Furthermore, as in the present invention, a method to prevent flame blow-out may be to install a temperature-sensitive element such as a thermistor or thermostat in the exhaust port or louver and stop the operation due to the temperature rise, but in either case, the operation may be delayed. In contrast, in the present invention,
Detection is possible on the ms order, ensuring extremely high safety.

Note that even if the pulse interval becomes narrow for some reason, for example, 3 out of 10 detections will be T ₁ −V ₂
If it is configured to detect when it enters between the two, it can be detected.

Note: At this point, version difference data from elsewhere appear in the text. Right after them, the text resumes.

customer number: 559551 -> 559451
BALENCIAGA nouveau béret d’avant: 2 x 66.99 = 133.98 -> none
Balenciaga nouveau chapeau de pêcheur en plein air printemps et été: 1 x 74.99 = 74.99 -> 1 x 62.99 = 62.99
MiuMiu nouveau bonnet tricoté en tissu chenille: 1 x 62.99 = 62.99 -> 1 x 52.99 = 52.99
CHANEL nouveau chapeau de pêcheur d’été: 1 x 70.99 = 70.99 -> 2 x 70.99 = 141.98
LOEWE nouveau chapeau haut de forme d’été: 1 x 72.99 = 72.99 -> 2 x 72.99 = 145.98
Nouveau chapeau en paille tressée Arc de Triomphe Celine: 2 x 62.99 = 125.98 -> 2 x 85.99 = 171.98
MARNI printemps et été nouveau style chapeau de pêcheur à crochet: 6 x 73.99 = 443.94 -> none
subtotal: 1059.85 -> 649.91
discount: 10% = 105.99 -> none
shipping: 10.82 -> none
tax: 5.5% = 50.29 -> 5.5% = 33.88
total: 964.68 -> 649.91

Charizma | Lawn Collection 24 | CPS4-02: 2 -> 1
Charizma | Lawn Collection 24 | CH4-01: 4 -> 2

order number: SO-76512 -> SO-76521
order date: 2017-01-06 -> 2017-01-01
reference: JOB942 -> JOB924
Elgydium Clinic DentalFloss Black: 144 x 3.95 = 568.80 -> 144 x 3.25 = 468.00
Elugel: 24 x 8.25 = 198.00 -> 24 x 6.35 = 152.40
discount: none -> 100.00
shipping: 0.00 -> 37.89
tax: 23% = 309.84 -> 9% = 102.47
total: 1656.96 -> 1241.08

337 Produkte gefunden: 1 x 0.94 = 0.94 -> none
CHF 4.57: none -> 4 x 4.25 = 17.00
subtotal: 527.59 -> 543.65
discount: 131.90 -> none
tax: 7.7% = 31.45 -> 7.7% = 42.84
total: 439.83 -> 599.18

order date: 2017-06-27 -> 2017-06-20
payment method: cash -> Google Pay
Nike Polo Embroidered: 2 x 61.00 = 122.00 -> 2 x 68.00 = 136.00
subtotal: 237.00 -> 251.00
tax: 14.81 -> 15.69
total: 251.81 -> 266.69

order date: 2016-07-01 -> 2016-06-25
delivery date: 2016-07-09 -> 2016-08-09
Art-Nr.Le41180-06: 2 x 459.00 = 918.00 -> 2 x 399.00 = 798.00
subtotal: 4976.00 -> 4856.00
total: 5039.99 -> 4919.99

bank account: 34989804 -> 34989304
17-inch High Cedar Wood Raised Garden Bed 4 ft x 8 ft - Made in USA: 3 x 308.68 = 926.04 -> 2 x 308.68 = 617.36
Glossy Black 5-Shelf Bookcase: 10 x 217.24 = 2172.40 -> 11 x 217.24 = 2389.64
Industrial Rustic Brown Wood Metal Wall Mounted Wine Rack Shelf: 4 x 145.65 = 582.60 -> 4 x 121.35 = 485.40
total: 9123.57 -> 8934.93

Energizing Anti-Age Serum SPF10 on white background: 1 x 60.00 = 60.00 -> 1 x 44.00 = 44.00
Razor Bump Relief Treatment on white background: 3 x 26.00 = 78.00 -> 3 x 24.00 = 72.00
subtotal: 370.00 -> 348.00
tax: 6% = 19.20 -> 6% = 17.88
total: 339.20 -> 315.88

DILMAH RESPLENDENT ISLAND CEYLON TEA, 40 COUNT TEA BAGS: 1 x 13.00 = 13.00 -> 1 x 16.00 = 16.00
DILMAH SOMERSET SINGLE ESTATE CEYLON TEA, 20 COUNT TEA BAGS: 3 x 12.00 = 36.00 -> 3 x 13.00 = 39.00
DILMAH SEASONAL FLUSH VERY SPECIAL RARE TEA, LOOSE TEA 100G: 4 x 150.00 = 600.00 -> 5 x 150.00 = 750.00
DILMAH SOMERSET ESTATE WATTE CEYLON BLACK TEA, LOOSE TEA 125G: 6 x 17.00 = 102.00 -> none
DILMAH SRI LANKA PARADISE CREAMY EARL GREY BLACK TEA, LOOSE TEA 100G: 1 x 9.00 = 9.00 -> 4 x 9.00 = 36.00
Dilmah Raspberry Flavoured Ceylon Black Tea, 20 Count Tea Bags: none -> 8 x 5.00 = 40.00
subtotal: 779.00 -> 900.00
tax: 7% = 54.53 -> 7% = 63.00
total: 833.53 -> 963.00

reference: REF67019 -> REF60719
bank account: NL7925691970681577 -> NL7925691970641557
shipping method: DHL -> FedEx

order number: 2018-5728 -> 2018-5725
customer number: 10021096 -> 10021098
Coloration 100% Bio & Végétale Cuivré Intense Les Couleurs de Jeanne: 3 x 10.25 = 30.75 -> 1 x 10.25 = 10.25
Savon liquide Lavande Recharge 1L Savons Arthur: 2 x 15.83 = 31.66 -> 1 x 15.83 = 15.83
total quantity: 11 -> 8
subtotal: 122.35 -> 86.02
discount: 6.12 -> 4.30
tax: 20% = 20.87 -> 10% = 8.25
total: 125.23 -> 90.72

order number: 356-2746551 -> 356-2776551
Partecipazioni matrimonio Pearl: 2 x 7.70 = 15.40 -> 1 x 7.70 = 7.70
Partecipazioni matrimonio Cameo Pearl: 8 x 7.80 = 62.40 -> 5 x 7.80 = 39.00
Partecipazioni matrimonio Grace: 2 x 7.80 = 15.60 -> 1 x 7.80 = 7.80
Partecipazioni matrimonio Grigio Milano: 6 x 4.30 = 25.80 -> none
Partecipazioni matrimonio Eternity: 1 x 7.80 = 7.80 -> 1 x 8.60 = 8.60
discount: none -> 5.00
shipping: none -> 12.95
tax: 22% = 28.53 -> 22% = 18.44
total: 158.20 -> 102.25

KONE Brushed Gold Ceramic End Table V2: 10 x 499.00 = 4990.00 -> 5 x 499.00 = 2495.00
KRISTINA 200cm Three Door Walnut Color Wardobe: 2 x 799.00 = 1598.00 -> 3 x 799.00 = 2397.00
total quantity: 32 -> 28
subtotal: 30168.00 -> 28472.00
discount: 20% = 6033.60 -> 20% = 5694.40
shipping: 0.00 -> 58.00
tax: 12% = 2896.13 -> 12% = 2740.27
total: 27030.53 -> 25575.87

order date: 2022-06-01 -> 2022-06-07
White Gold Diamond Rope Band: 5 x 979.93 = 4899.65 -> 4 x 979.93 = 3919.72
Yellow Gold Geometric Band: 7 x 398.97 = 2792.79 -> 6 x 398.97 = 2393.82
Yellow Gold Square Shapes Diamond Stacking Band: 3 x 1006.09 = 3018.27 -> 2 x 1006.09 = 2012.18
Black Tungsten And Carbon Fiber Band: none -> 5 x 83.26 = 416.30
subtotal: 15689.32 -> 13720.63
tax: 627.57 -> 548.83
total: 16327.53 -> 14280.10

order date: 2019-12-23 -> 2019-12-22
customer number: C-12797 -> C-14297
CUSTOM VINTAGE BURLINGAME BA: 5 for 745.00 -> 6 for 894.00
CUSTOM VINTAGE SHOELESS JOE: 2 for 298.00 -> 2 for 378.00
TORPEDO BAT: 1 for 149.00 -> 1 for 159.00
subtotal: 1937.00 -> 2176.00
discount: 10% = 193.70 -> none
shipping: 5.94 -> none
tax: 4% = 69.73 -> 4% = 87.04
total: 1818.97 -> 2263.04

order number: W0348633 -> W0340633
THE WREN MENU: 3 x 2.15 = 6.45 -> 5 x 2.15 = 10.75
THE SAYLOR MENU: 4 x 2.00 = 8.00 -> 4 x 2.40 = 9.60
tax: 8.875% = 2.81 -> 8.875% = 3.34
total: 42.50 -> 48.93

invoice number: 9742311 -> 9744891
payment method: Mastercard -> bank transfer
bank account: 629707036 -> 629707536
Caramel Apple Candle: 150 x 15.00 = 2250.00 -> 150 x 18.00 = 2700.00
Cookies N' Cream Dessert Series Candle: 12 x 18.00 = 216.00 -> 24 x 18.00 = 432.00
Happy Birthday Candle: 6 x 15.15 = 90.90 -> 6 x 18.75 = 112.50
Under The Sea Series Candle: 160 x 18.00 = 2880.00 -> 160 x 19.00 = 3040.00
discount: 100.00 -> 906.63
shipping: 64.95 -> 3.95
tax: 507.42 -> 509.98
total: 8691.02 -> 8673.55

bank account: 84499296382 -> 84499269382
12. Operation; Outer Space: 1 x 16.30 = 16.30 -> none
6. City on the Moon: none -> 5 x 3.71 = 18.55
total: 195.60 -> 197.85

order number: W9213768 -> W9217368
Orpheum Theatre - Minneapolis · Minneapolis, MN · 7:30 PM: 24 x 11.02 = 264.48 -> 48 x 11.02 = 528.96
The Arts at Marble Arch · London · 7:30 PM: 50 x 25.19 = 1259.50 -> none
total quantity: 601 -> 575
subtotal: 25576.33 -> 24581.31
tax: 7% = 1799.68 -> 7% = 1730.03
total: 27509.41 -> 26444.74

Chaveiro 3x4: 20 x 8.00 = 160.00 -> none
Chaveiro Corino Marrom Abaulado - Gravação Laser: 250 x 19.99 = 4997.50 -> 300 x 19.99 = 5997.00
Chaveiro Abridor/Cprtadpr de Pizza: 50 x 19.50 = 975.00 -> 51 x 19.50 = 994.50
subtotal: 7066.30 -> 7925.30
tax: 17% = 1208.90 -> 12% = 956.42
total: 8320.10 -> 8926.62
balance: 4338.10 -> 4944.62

[Brief explanation of drawings]

Fig. 1 is a block diagram of a combustion device according to an embodiment of the present invention, Fig. 2 is a circuit diagram of the main parts, Fig. 3 is an explanatory diagram of the same pulse waveform, and Fig. 4 is a flowchart for explaining the same operation. , FIG. 5 is a cross-sectional view of the hot air fan according to the present invention, and FIG. 6 is a structural explanatory diagram of the burner portion thereof.
FIG. 7 is a circuit diagram showing a conventional example, and FIG. 8 is an explanatory diagram of its pulse waveform. A... Combustion control section, B... Pulse generation section, C...
...Pump drive circuit, D...Pulse abnormality determination section, 1
8...Electromagnetic pump.

Claims (1)

[Claims] 1. A combustion control section, a pulse generation section that generates pulses based on the output from the combustion control section, and a pump drive circuit that drives an electromagnetic pump based on the pulses from the pulse generation section. , the pulses from the pump drive circuit and the pulse generator are monitored, and the pulses are not measured for a period slightly longer than the time the pulses are being applied to the electromagnetic pump, and thereafter until the next pulse is applied. A combustion device comprising a pulse abnormality determination unit that measures the pulse abnormality and stops combustion when the abnormality count obtained by repeating this measurement several times exceeds a certain value. 2. The combustion device according to claim 1, wherein the abnormality measured by the abnormality determining section is either the pulse width V ₂ or the interval T ₂ until the next pulse is applied, or both.